━━ Data provided ━━

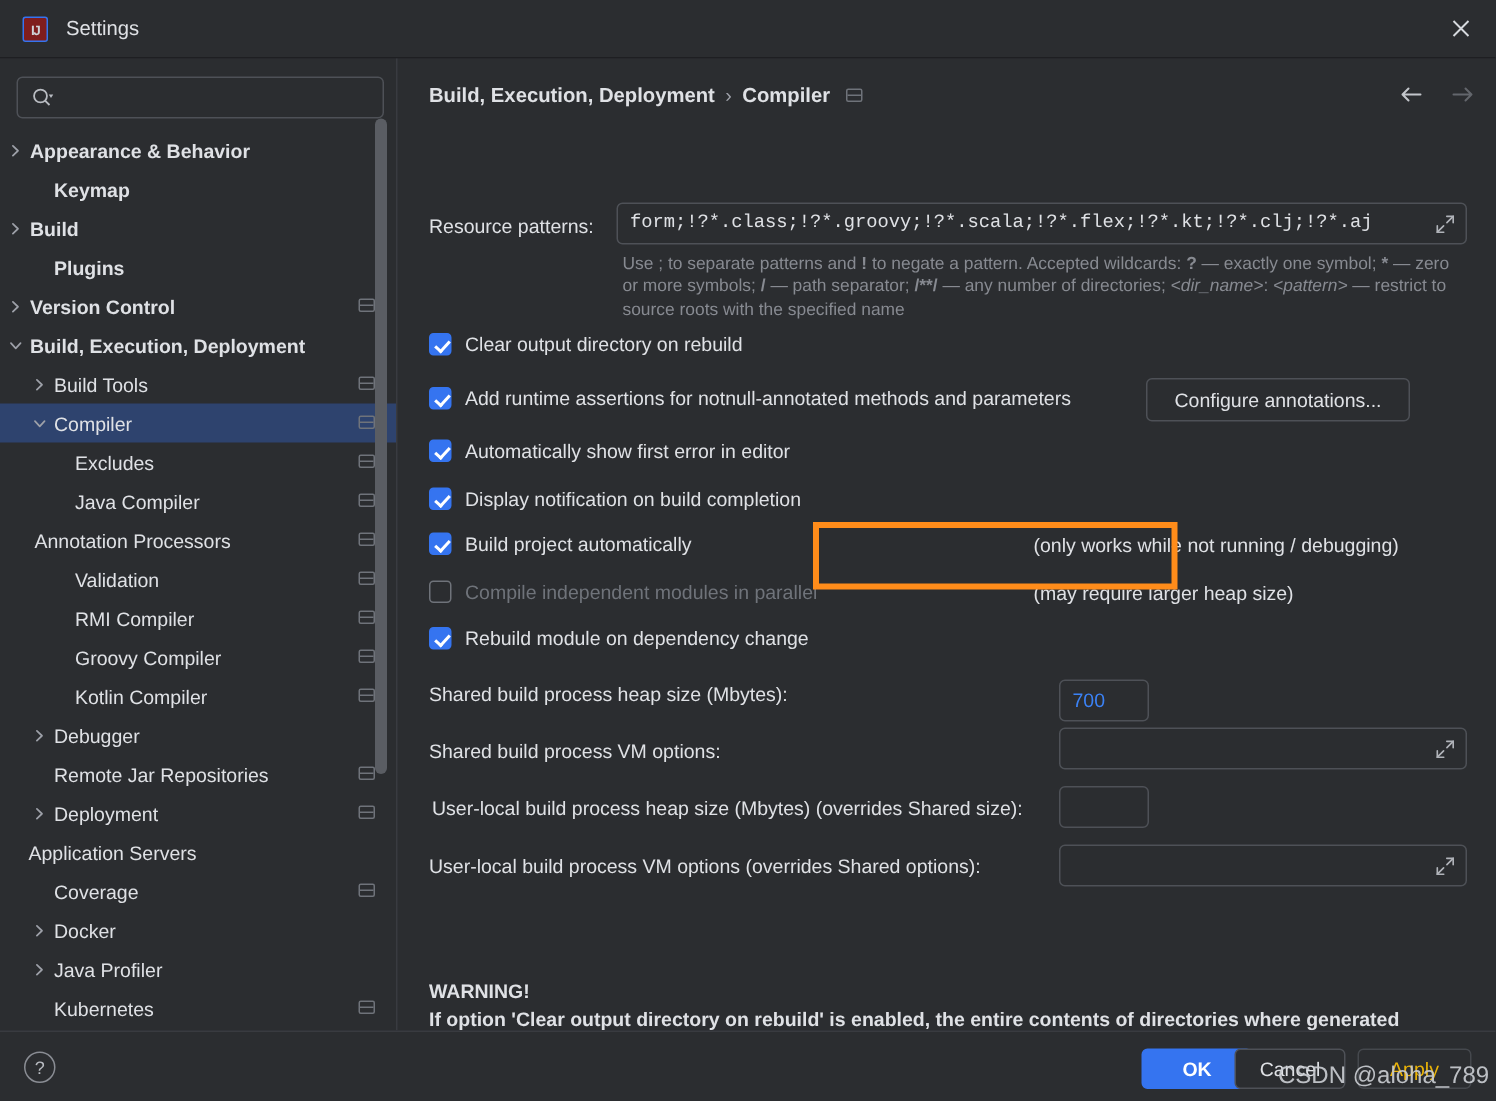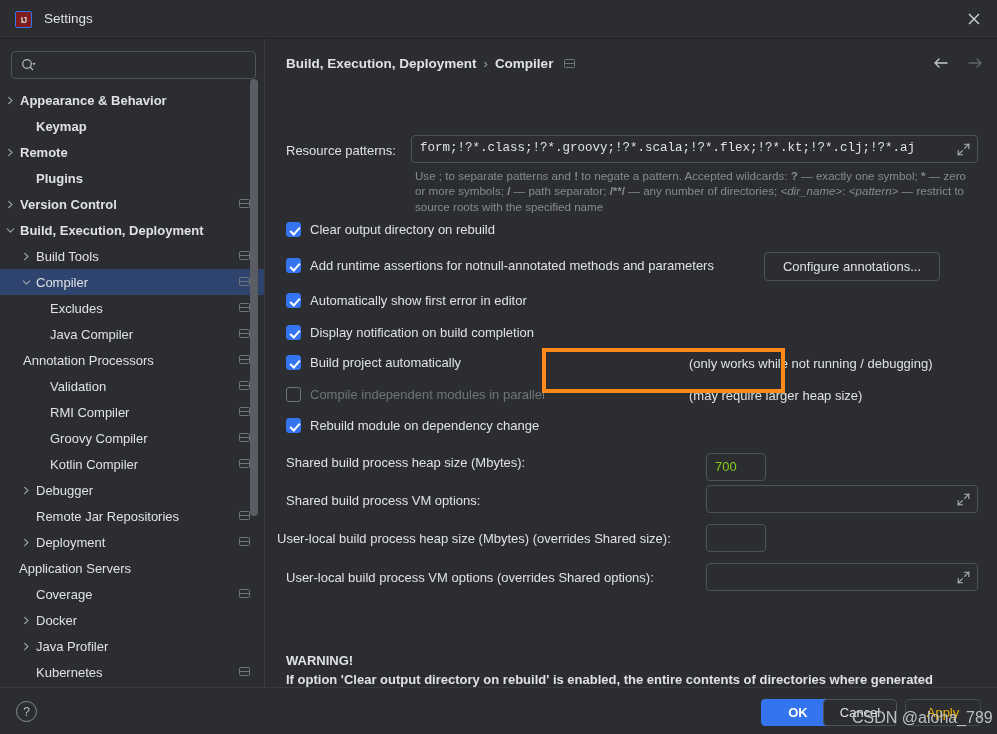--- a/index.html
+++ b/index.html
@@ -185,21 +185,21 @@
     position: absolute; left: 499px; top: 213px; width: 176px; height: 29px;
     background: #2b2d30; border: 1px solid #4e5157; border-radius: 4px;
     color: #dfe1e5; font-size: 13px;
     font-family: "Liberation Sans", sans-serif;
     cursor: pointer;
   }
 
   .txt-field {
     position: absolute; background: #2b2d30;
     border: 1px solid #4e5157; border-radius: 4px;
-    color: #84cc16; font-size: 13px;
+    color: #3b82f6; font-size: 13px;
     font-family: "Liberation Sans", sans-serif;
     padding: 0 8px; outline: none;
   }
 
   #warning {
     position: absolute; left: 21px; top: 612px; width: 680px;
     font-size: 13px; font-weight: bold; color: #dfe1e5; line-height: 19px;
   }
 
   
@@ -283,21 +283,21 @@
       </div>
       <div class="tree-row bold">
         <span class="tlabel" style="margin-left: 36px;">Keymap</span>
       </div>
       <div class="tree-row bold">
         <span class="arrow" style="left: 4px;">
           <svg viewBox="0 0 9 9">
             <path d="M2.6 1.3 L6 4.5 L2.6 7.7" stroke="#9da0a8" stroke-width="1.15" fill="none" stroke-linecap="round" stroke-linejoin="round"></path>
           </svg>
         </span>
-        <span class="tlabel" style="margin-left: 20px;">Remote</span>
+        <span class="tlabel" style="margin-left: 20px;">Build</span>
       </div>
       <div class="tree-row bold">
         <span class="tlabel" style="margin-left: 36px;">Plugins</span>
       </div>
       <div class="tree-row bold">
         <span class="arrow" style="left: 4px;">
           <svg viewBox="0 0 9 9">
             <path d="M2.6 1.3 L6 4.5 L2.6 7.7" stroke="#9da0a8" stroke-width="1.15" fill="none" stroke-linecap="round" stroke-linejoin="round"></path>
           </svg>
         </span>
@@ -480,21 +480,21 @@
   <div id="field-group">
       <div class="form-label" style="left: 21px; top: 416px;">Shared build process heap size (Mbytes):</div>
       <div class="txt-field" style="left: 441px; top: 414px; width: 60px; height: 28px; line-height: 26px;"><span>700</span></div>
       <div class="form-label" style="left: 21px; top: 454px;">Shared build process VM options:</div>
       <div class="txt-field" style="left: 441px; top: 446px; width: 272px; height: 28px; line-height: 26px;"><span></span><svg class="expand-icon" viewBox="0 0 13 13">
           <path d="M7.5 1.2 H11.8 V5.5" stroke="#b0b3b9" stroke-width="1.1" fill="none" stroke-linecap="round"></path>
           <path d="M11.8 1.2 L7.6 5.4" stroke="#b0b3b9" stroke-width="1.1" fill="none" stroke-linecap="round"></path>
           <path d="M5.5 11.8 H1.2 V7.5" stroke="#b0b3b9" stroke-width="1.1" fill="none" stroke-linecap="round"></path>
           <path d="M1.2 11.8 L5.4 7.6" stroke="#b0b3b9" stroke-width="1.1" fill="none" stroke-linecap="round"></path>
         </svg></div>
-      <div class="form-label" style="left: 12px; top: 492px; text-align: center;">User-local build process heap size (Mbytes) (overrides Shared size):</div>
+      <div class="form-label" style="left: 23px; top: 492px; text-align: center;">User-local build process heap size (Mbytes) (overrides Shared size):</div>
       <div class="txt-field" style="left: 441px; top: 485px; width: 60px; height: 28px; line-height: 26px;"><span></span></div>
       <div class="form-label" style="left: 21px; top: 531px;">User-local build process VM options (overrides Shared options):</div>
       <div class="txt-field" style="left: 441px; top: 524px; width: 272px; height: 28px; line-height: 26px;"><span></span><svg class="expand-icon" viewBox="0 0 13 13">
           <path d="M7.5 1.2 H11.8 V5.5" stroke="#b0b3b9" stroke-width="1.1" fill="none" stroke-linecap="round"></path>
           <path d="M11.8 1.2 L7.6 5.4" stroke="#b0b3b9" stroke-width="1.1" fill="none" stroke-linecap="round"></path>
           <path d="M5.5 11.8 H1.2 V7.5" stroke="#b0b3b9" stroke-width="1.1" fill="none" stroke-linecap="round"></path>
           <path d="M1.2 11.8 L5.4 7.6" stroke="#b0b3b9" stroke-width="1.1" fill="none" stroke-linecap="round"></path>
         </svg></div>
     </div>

━━━
━━ Data provided ━━

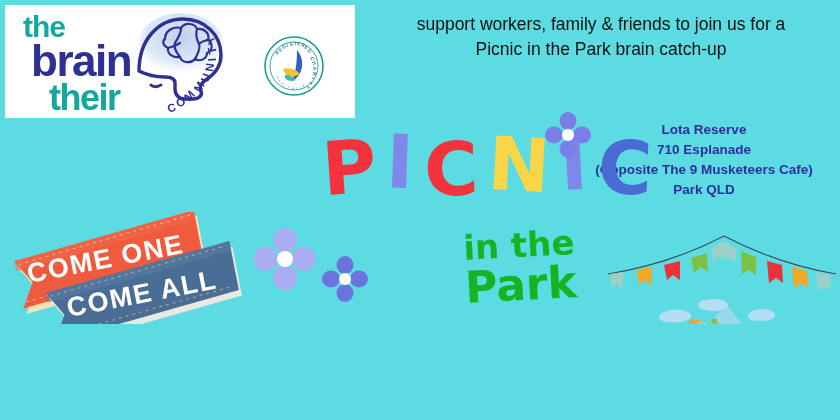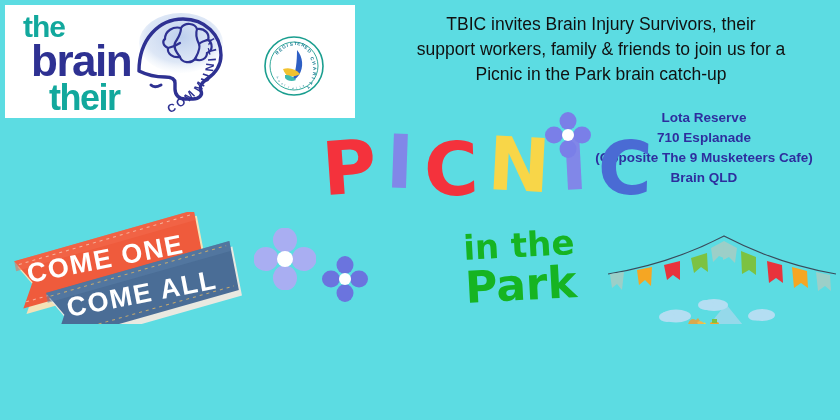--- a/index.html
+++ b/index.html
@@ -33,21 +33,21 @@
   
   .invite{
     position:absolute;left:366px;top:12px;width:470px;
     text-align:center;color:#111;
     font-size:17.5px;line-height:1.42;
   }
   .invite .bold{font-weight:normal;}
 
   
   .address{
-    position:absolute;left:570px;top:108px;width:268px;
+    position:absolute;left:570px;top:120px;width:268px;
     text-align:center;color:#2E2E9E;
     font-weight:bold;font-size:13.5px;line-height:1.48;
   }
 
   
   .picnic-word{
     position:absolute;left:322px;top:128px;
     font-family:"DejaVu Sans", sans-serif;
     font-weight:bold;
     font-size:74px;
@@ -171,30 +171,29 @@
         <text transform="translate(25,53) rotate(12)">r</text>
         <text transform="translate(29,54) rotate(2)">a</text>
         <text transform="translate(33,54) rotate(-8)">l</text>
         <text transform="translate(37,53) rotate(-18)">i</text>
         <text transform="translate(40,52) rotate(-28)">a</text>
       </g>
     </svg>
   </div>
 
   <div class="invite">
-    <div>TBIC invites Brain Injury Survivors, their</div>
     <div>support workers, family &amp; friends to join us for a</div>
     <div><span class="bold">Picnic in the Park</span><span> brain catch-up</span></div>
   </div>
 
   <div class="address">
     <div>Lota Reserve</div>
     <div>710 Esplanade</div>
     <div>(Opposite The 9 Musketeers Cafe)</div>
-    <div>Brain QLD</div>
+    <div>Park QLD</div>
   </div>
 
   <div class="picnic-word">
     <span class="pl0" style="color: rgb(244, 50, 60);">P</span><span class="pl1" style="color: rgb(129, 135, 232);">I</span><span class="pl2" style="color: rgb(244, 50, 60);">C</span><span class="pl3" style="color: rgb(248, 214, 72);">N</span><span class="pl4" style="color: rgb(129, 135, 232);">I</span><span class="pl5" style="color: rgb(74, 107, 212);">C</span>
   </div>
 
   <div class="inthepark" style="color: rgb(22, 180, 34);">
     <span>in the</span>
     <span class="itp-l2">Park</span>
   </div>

━━━
━━ Data provided ━━

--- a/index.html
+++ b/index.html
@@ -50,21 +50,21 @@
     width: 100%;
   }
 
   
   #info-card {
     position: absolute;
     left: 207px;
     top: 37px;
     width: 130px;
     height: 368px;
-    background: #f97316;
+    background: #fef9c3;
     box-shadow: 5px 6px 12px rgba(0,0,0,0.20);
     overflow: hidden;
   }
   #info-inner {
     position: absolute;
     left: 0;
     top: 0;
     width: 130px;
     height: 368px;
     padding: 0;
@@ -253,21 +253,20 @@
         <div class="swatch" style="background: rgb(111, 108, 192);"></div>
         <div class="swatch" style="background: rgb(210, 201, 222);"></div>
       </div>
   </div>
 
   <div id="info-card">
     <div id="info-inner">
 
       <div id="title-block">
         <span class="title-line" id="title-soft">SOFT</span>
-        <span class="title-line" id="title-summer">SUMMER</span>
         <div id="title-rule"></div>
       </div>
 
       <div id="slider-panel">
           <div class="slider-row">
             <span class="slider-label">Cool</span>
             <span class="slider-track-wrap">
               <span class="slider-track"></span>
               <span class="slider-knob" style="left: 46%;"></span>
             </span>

━━━

- Action item
Filter the listing for the word "radius" and copy each line that has it.

- Answer area
     background: #2b2d30; border: 1px solid #4e5157; border-radius: 4px;
     border: 1px solid #4e5157; border-radius: 4px;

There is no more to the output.